Troops blamed for mass graves in Ivory Coast
Daniel Howden is Africa Correspondent for The Independent. He has reported from more than 50 countries covering everything from wars and elections to natural disasters and environmental crises. Special interests beyond Africa include southeast Europe, Latin America and global forests. A former Athens correspondent he has returned to Greece regularly during the European debt crisis. Now based in Nairobi, he acted as producer on the documentary 'Stolen Seas: Tales of Somali Piracy', winner of the Boccalino D'Oro prize at the 2012 Locarno film festival.
Saturday 13 August 2011
Government forces in Ivory Coast have been accused by the United Nations of a spate of extra-judicial killings targeting supporters of former president Laurent Gbagbo, including a 17-month old baby.
Mass graves have been discovered in an opposition neighbourhood of the business capital Abidjan.
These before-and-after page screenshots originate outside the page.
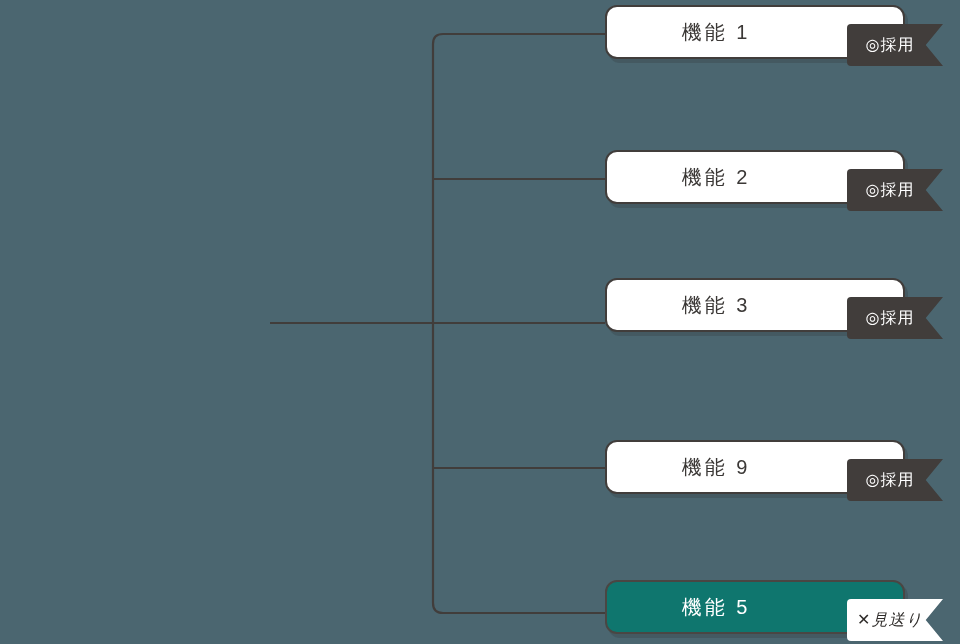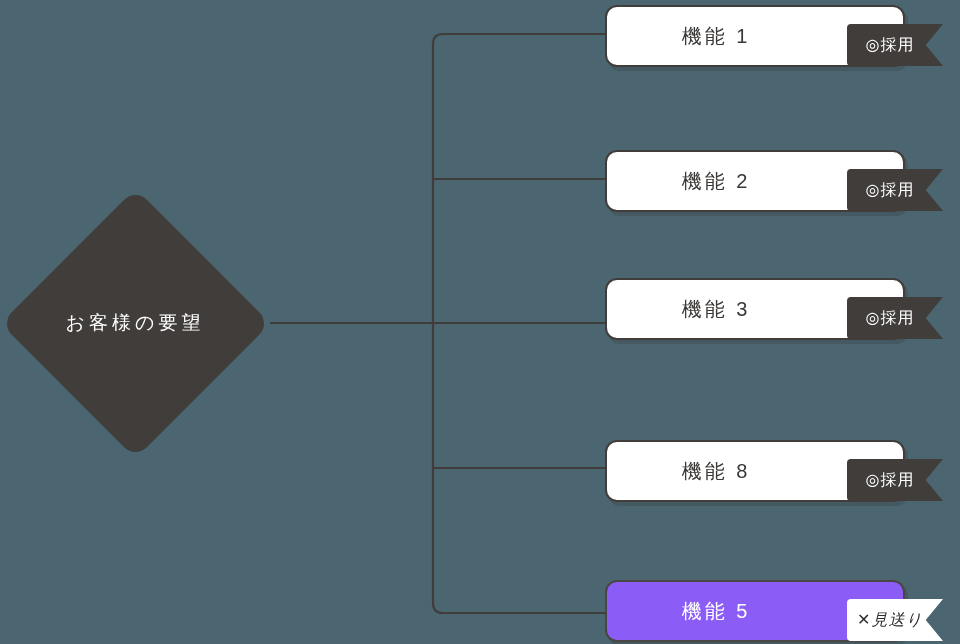--- a/index.html
+++ b/index.html
@@ -70,7 +70,7 @@
     position: absolute;
     left: 605px;
     width: 300px;
-    height: 62px;
+    height: 54px;
     box-sizing: border-box;
     border: 2px solid #413d3b;
     border-radius: 12px;

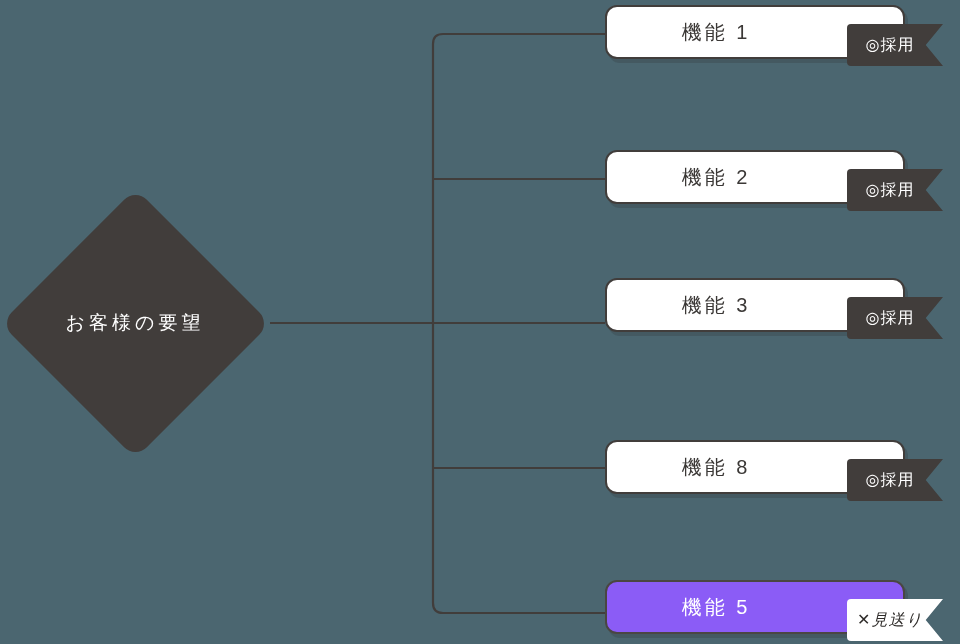--- a/index.html
+++ b/index.html
@@ -155,10 +155,6 @@
     </g>
   </svg>
 
-  <div class="diamond-wrap">
-    <div class="diamond-shape"></div>
-    <div class="diamond-label">お客様の要望</div>
-  </div>
 
   <div class="card" style="top:5px;">
     <div class="card-label">機能 1</div>

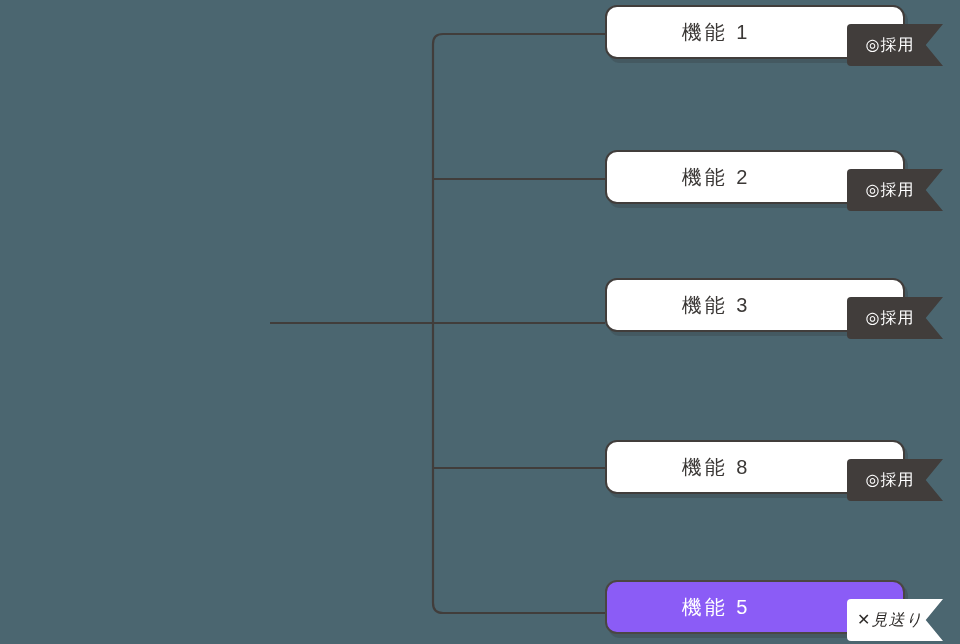--- a/index.html
+++ b/index.html
@@ -178,7 +178,7 @@
   </div>
 
   <div class="card" style="top:440px;">
-    <div class="card-label">機能 8</div>
+    <div class="card-label">機能 9</div>
     <div class="ribbon">
       <span class="ribbon-text">◎採用</span>
     </div>

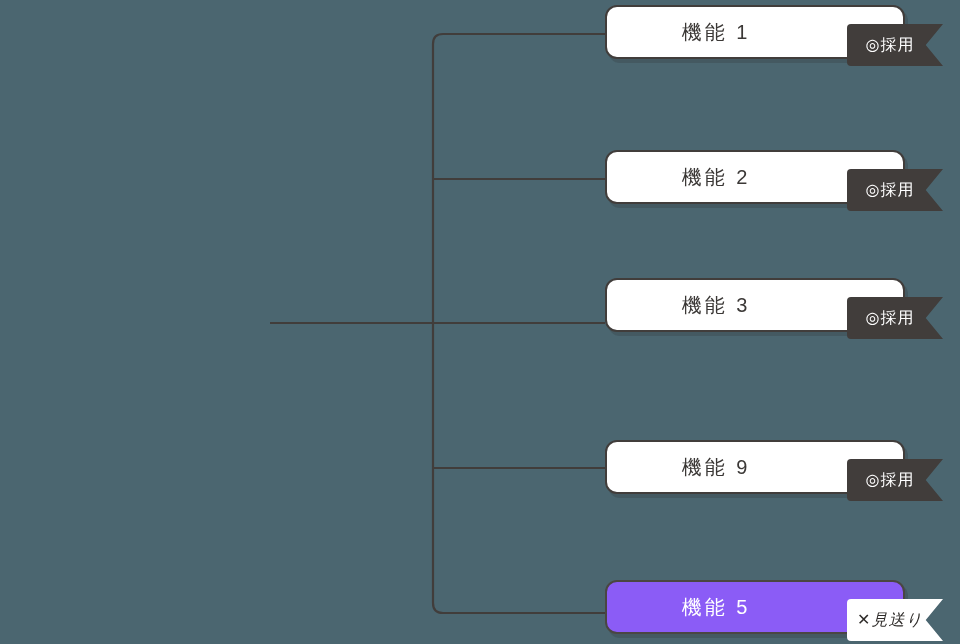--- a/index.html
+++ b/index.html
@@ -78,7 +78,7 @@
     box-shadow: 3px 4px 0 rgba(40,40,40,0.20);
   }
   .card.rejected {
-    background: #8b5cf6;
+    background: #0f766e;
     border-color: #4a4643;
   }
The UN mission recorded 26 killings, as well as rapes and illegal arrests in the past month. The reported reprisals will add to concerns that the internationally supported new leader, Alassane Ouattara, has broken promises over reconciliation in the deeply divided West African nation where a contested election led to civil war this year.
"The new government must avoid becoming drunk with power in the manner of its predecessors," said Gilles Yabi, from International Crisis Group. "There must be justice for all if there is to be no repeat of disasters of the last two decades."
Mr Ouattara, a former IMF economist, took power in April with the military backing of France and controversial air strikes by a UN peacekeeping force under the guise of protecting civilians. Mr Gbagbo, who refused to cede power after narrowly losing a presidential run-off against Mr Ouattara last November, was eventually battered into submission and dragged from his bunker.
The post-election fighting in Ivory Coast displaced hundreds of thousands of people, many of whom are afraid to return to their homes because of the government-backed militias, according to Amnesty International. The rights watchdog said ethnic killings and abuses continued after President Ouattara came to power.
A number of leading figures from the Gbagbo regime are facing trial for alleged crimes committed while in power, but so far none of Mr Ouattara's backers has been arrested despite compelling evidence of human-rights abuses.
"The [UN] has documented 26 cases of extra-judicial killings, 85 arbitrary arrests and 11 cases of rape," said Guillaume Ngefa, the peacekeeping mission's human-rights officer. He said that eight mass graves had been uncovered in Youpougon, a Gbagbo stronghold in Abidjan.
On Thursday, Ivorian security forces arrested 57 soldiers from the former regime – all accused of war crimes committed against Ouattara supporters.
"The risk is that now they have the majority, they start to say that they don't need the rest of the country to rule," said Crisis Group's Gilles Yabi. "That would be a mistake: Ivory Coast needs an inclusive government and that means justice for all."
Much of Mr Ouattara's support comes from the north of the country in areas controlled by the rebel Forces Nouvelles. A four-month stand-off followed Mr Gbagbo's refusal to cede power before rebels allied to the election winner swept south.